The coat of arms of the city of Paris, in its current form, dates back to 1358, when King Charles V officially installed it. On the coat of arms, the represented vessel is the symbol of the powerful corporate body of the Marchands de l'eau, dating back to the Middle Ages. The city motto, "Fluctuat nec mergitur" ("It is beaten by the waves without being submerged") is equally a reference to this boat.

===Marseille===

The arms of Marseilles, passed in 1930, may be emblazoned as: Argent a cross azur. The motto of Marseille is:
De grands fachs resplend la cioutat de Marseilles (Occitan), appears for the first time in 1257; La Ville de Marseille resplendit par ses hauts faits (French); Actibus immensis urbs fulget Massiliensis (Latin, used since 1691) or 'The City of Marseille shines by its deeds'.

===Lyon===

The arms of Lyon date back to the Middle Ages, when they were those of the Counts of Lyon. They constituted of a rampant (ready to pounce) argent (silver) lion on a red field, with a clearly identifiable tongue. It is around 1320 that the chief azure three fleurs de lys d'or, the upper band still present on the arms, was added to the lion symbolizing royal protection. In 1819, a sword was granted by the king in recognition of services to the king during the events of 1793. The July Monarchy of 1830 rejected the fleurs de lys and replaced them with stars that were intended to be neutral. In the early 20th century, the municipality decided to take the lion coat of arms without sword, with three fleurs de lys, the emblem of the city for six centuries. The shield reads not as a symbol, but as a riddle: the argent lion is canted: it is a pun on the city's name, "Lyon".

===Strasbourg===

Strasbourg's arms are the colours of the shield of the Bishop of Strasbourg (a band of red on a white field, also considered an inversion of the arms of the diocese) at the end of a revolt of the burghers during the Middle Ages who took their independence from the teachings of the Bishop. It retains its power over the surrounding area.

===Nice===

The arms of Nice first appear in 1430. The Nice is symbolized by a red eagle on white background, on top of three mountains. The arms has undergone only minor changes: the eagle become more and more stylised, a crown of a count has been added, which symbolises his dominion over the County of Nice, and the three mountains on which is based is now surrounded by a stylised sea.
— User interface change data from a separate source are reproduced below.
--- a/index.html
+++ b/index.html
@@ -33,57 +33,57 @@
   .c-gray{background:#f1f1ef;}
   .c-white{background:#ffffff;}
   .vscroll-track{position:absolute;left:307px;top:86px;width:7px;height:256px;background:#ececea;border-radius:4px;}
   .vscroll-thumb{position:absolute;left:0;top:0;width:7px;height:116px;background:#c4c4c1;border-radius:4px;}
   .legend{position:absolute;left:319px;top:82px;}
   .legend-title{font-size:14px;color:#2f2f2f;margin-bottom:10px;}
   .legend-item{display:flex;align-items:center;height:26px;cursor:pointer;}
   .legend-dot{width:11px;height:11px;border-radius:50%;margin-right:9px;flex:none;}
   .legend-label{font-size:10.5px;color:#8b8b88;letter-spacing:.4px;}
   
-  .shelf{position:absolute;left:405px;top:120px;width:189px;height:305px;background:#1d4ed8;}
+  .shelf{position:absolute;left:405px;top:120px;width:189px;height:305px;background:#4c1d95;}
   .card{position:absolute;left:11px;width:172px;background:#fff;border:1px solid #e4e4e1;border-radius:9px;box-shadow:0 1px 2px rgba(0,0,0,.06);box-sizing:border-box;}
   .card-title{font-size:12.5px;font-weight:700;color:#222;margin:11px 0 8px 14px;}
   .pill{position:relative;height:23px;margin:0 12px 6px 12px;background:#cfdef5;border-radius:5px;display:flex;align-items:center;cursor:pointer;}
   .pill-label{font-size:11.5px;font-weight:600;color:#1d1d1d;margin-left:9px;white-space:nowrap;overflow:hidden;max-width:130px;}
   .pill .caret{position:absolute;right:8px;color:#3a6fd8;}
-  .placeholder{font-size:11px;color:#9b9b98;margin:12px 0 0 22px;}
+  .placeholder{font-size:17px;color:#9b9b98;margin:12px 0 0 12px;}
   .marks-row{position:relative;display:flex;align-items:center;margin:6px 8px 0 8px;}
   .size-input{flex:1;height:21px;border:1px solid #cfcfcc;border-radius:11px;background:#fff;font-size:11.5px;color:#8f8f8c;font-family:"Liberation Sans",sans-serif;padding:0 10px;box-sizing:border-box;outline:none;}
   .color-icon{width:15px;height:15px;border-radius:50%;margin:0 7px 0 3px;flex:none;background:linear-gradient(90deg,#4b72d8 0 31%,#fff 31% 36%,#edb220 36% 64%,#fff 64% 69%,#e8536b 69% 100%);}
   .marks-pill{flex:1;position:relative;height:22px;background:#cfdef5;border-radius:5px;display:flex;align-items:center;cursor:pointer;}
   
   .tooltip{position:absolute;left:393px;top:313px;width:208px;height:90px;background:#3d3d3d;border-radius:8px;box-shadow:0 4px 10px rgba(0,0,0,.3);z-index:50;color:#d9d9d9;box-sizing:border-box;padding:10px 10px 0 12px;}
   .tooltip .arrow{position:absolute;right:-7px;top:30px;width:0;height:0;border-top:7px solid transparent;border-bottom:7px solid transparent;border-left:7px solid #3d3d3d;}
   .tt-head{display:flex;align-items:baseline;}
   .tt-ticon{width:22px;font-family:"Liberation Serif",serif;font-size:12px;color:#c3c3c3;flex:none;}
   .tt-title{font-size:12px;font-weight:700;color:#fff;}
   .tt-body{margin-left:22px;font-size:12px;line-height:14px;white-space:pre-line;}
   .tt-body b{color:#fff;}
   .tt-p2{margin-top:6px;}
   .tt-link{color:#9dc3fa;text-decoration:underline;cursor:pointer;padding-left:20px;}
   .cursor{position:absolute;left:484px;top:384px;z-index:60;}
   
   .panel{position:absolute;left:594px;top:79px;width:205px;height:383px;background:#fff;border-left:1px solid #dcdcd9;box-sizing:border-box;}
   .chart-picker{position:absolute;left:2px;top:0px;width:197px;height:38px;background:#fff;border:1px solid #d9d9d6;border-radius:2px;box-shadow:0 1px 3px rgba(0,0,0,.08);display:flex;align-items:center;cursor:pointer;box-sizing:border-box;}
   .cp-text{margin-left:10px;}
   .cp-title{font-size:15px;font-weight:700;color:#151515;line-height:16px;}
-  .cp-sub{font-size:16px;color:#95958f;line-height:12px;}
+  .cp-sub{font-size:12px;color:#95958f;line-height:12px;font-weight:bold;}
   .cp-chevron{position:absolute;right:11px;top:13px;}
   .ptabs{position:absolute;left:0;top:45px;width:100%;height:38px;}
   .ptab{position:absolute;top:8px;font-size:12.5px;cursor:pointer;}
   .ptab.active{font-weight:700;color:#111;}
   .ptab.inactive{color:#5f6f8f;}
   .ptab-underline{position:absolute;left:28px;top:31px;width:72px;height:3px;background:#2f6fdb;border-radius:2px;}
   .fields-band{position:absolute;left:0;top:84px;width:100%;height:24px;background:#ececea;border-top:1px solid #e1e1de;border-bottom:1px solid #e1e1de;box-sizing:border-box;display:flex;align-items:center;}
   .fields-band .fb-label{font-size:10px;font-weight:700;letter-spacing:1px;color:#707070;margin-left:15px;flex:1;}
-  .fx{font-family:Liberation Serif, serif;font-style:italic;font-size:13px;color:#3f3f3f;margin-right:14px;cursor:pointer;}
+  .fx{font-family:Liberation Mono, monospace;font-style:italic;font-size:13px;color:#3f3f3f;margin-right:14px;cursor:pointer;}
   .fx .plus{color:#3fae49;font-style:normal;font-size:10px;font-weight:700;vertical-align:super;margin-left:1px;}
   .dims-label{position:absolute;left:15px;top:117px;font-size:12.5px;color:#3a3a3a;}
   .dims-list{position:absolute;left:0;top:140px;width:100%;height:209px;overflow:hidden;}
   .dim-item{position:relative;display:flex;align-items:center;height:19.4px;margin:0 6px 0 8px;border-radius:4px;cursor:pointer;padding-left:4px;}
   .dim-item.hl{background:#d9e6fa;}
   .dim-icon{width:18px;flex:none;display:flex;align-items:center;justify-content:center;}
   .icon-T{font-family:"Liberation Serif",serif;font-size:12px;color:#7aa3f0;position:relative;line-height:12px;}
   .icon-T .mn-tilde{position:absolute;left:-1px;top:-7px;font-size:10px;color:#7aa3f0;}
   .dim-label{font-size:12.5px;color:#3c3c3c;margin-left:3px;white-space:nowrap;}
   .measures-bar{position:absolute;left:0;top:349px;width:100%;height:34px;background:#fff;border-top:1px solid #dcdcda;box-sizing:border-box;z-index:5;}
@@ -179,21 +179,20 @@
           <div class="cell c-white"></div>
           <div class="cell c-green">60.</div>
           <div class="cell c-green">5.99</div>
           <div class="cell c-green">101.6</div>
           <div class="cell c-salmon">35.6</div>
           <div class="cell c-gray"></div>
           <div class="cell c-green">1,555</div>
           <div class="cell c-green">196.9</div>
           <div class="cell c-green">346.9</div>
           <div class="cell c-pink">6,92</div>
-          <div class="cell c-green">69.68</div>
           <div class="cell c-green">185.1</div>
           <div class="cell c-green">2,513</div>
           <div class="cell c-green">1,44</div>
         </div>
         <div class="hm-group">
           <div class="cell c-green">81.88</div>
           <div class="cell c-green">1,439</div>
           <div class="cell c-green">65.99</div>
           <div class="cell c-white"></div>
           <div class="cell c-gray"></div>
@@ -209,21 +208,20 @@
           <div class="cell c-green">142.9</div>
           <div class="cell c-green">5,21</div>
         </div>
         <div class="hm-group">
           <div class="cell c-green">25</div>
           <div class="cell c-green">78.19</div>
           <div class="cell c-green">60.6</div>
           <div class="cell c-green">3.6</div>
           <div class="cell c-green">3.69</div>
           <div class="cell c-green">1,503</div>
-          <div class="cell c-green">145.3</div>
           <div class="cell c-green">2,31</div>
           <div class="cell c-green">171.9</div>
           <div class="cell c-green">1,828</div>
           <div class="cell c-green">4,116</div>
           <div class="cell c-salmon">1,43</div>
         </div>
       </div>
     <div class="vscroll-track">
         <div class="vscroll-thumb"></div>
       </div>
The presence of the eagle, imperial emblem, shows that these arms are linked to savoyard power. Throughout their symbolic structure, the arms of Nice are a sign of allegiance and fidelity to the House of Savoy. The combination of white and red (argent and gules) is a resumption of the Cross of Savoy. The three mountains symbolise a territorial honour, without concern for geographic realism.

===Grenoble===

The coat of arms of the city of Grenoble dates back to the 14th century. The three roses are symbolic representation of the three authorities who governed the city in the Middle Ages.
Grenoble was placed under the authority of two rival powers, that of the bishop and of the Dauphin. In the 14th century appears a third authority, consuls, elected by the people and defenders of freedoms and exemptions granted by the two co-lords.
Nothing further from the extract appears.